随机森林模型对复杂疾病的多基因建模。

Multigenic modeling of complex disease by random forests.

机构信息

Department of Epidemiology, School of Public Health, University of Michigan, Ann Arbor, Michigan, USA.

出版信息

Adv Genet. 2010;72:73-99. doi: 10.1016/B978-0-12-380862-2.00004-7.

Abstract

The genetics and heredity of complex human traits have been studied for over a century. Many genes have been implicated in these complex traits. Genome-wide association studies (GWAS) were designed to investigate the association between common genetic variation and complex human traits using high-throughput platforms that measured hundreds of thousands of common single-nucleotide polymorphisms (SNPs). GWAS have successfully identified many novel genetic loci associated with complex traits using a univariate regression-based approach. Even for traits with a large number of identified variants, only a small fraction of the interindividual variation in risk phenotypes has been explained. In biological systems, protein, DNA, RNA, and metabolites frequently interact to each other to perform their biological functions, and to respond to environmental factors. The complex interactions among genes and between the genes and environment may partially explain the "missing heritability." The traditional regression-based methods are limited to address the complex interactions among the hundreds of thousands of SNPs and their environmental context by both the modeling and computational challenge. Random Forests (RF), one of the powerful machine learning methods, is regarded as a useful alternative to capture the complex interaction effects among the GWAS data, and potentially address the genetic heterogeneity underlying these complex traits using a computationally efficient framework. In this chapter, the features of prediction and variable selection, and their applications in genetic association studies are reviewed and discussed.
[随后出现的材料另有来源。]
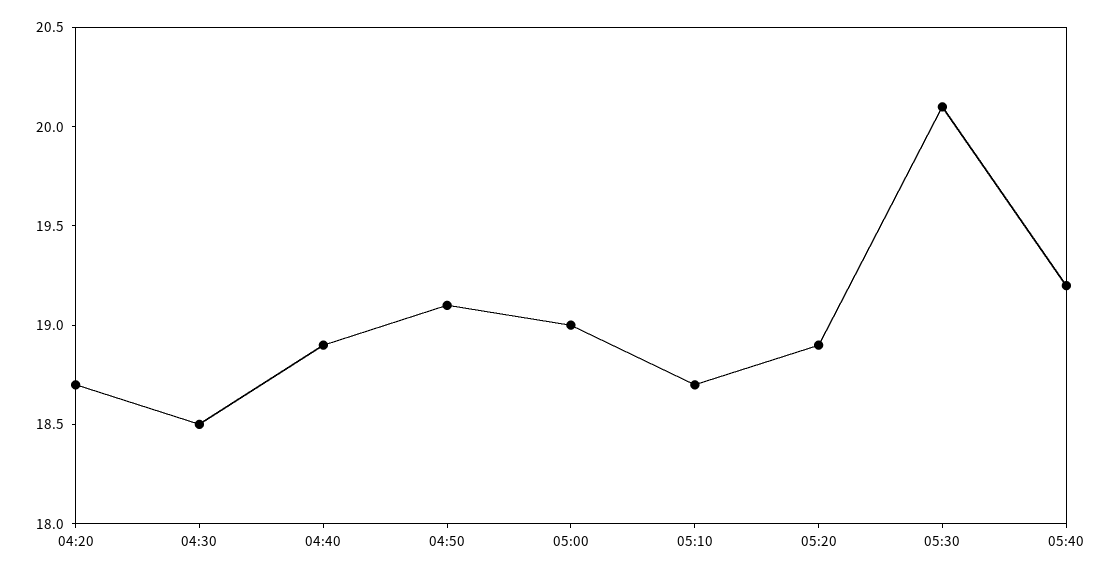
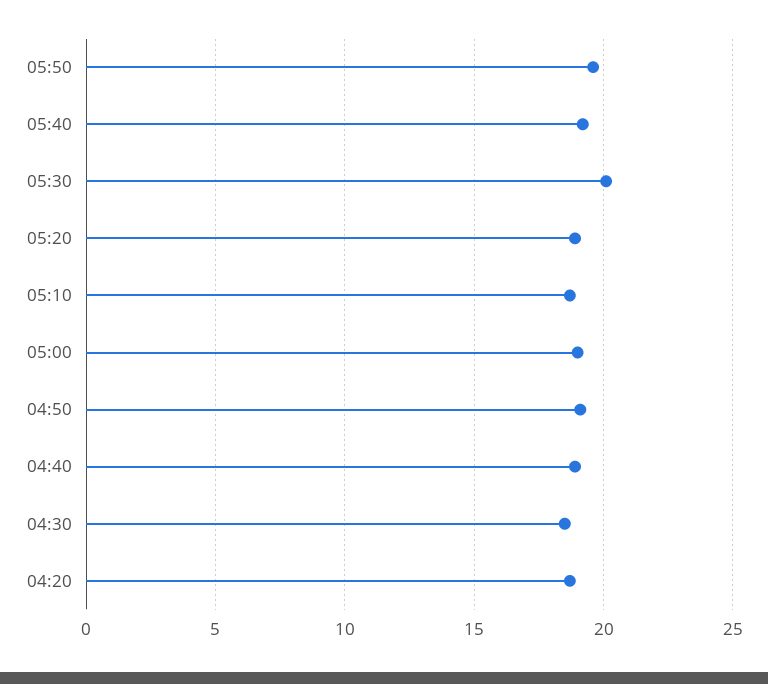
05:50: none -> 19.5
Additional improvements of the original RF method are warranted to make the applications in GWAS to be more successful.

摘要

一个多世纪以来，人们一直在研究复杂人类特征的遗传学和遗传。许多基因都与这些复杂特征有关。全基因组关联研究（GWAS）旨在使用高通量平台研究常见遗传变异与复杂人类特征之间的关联，这些平台可以测量数十万种常见的单核苷酸多态性（SNP）。GWAS 已经成功地使用基于单变量回归的方法识别了许多与复杂特征相关的新遗传位点。即使对于具有大量已识别变体的特征，风险表型的个体间变异也只有一小部分得到了解释。在生物系统中，蛋白质、DNA、RNA 和代谢物经常相互作用以执行其生物学功能，并对环境因素做出反应。基因之间以及基因与环境之间的复杂相互作用可能部分解释了“缺失的遗传力”。传统的基于回归的方法受到建模和计算挑战的限制，无法解决数万个 SNP 及其环境背景之间的复杂相互作用。随机森林（RF）是一种强大的机器学习方法，被认为是一种有用的替代方法，可以捕捉 GWAS 数据之间的复杂相互作用效应，并使用计算效率高的框架潜在地解决这些复杂特征下的遗传异质性。在本章中，对预测和变量选择的特征及其在遗传关联研究中的应用进行了回顾和讨论。需要对原始 RF 方法进行额外的改进，以使 GWAS 的应用更加成功。